==== Information given ====
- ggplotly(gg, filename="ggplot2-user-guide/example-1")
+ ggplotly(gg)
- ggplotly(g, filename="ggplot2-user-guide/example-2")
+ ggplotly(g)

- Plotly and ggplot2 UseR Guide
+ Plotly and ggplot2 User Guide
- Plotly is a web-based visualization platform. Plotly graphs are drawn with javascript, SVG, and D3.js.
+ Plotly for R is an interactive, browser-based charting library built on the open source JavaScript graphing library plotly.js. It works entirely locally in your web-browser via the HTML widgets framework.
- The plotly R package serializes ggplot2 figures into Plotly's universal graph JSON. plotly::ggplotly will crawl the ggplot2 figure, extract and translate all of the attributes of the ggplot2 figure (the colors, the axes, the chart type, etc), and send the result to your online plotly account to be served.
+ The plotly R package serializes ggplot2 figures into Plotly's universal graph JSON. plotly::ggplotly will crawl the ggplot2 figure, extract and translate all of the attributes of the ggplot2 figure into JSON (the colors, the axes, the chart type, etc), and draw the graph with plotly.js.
====
==== Information given ====
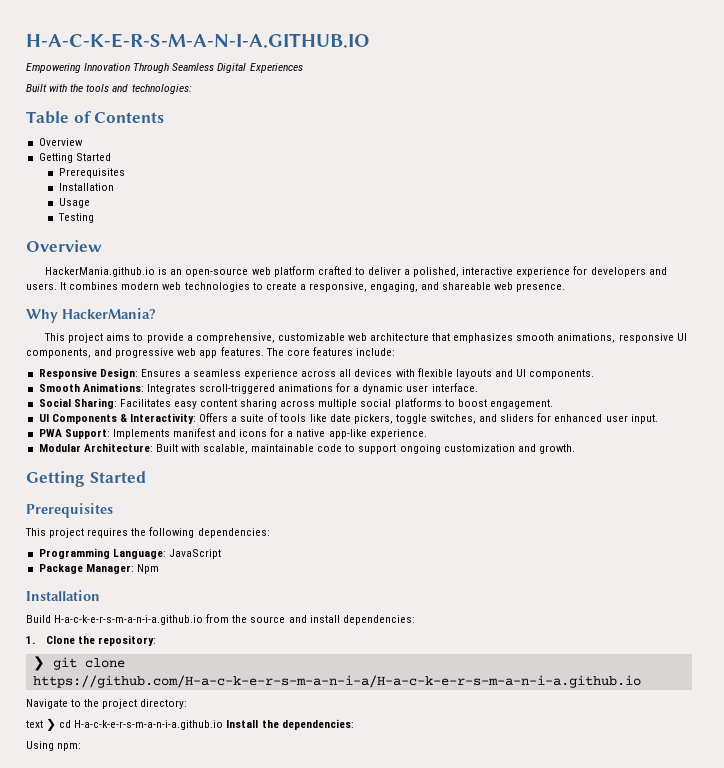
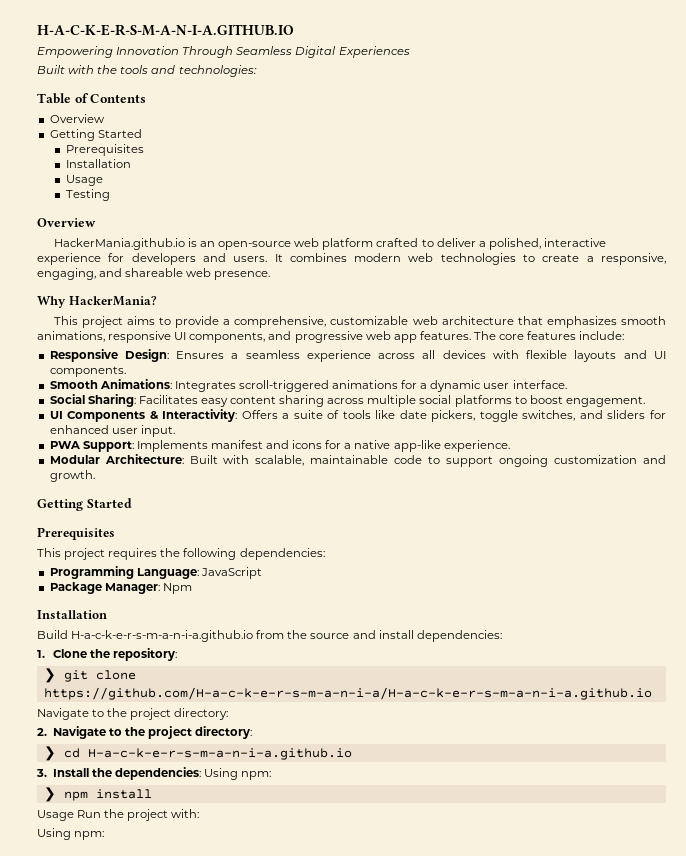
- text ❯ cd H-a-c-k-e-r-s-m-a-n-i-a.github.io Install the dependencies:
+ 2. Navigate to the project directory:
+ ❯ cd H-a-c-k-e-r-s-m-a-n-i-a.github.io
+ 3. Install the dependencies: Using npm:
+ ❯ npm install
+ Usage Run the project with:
====
==== Information given ====
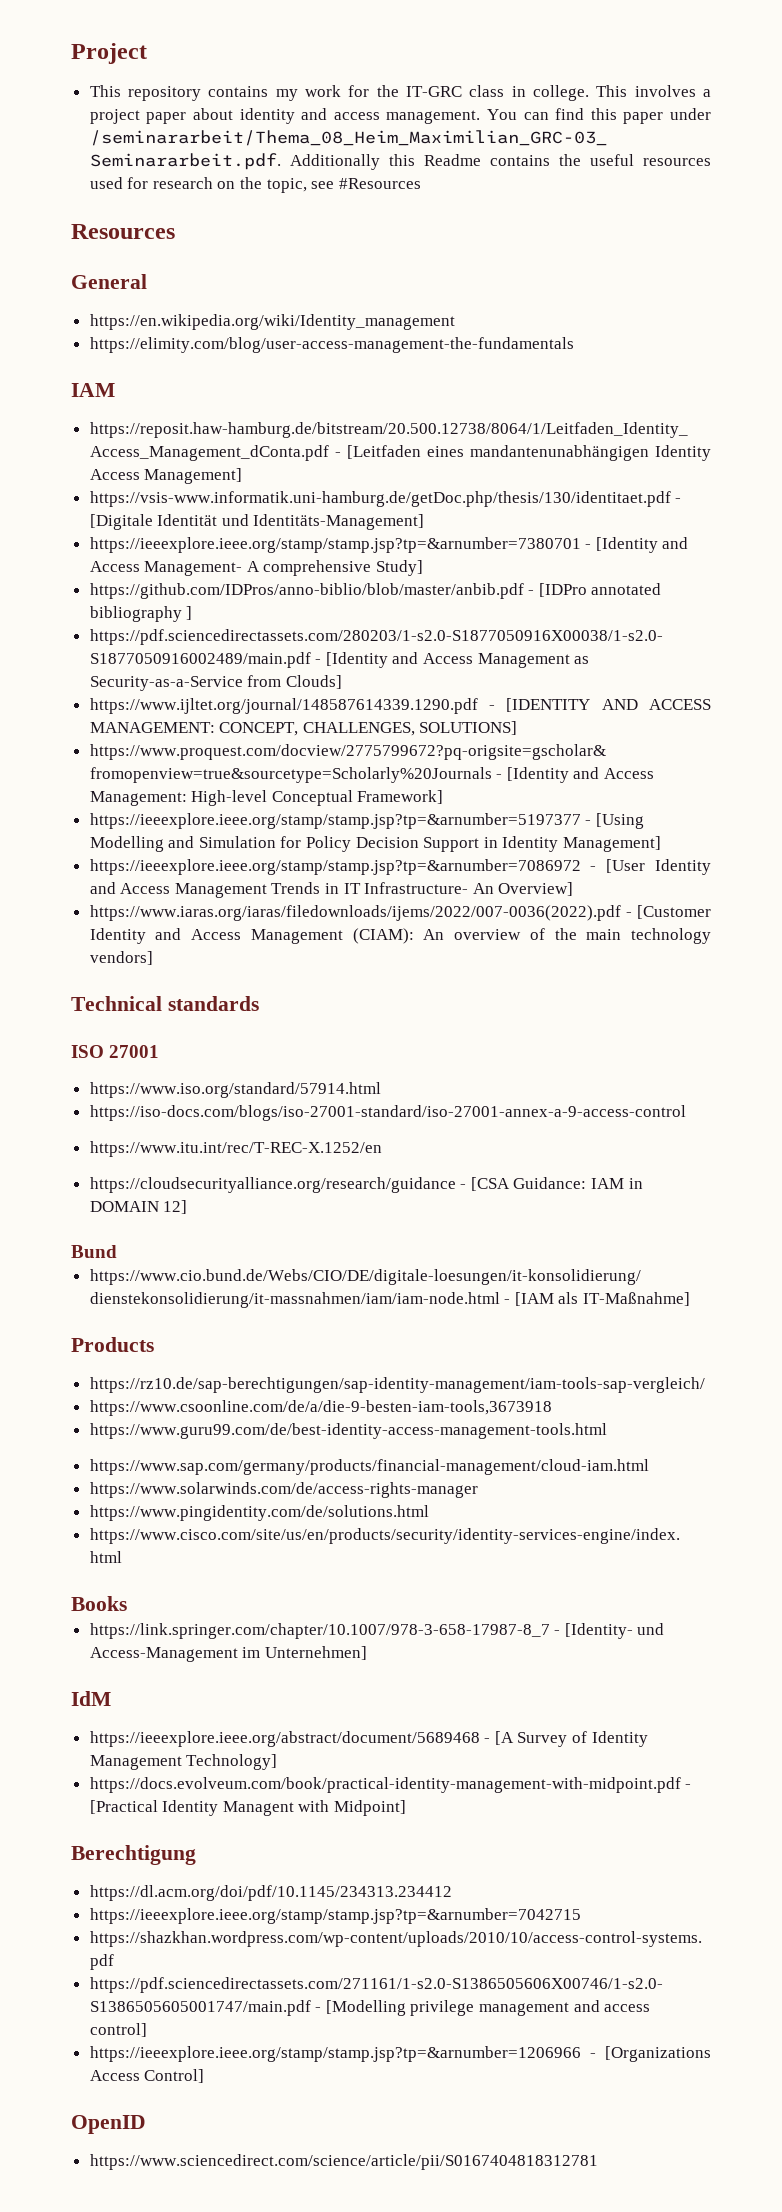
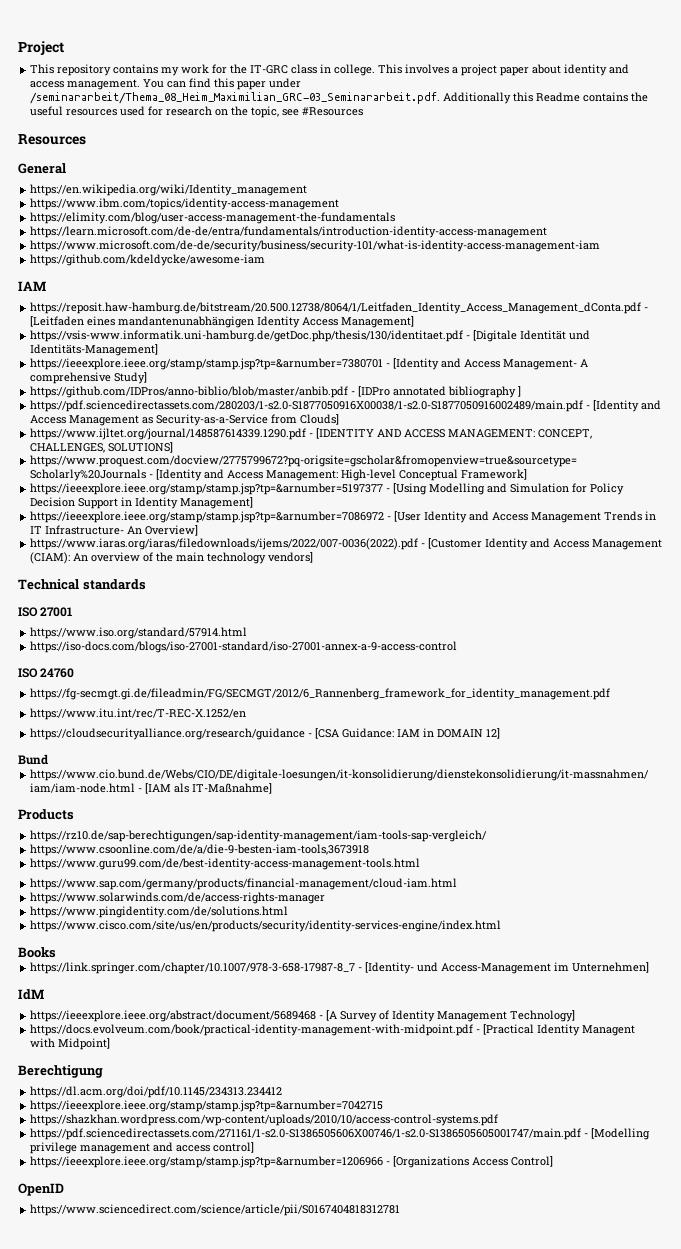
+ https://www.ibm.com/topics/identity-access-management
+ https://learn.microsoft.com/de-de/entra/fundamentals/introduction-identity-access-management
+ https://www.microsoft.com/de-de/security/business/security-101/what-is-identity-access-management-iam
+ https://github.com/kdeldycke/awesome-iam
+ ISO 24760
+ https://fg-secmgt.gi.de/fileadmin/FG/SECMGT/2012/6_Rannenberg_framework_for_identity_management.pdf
====
_Task prompt_: Determine the number of lines in the data that include the string "dependencies". Only that number belongs in the answer.

_Response for this exercise_: 2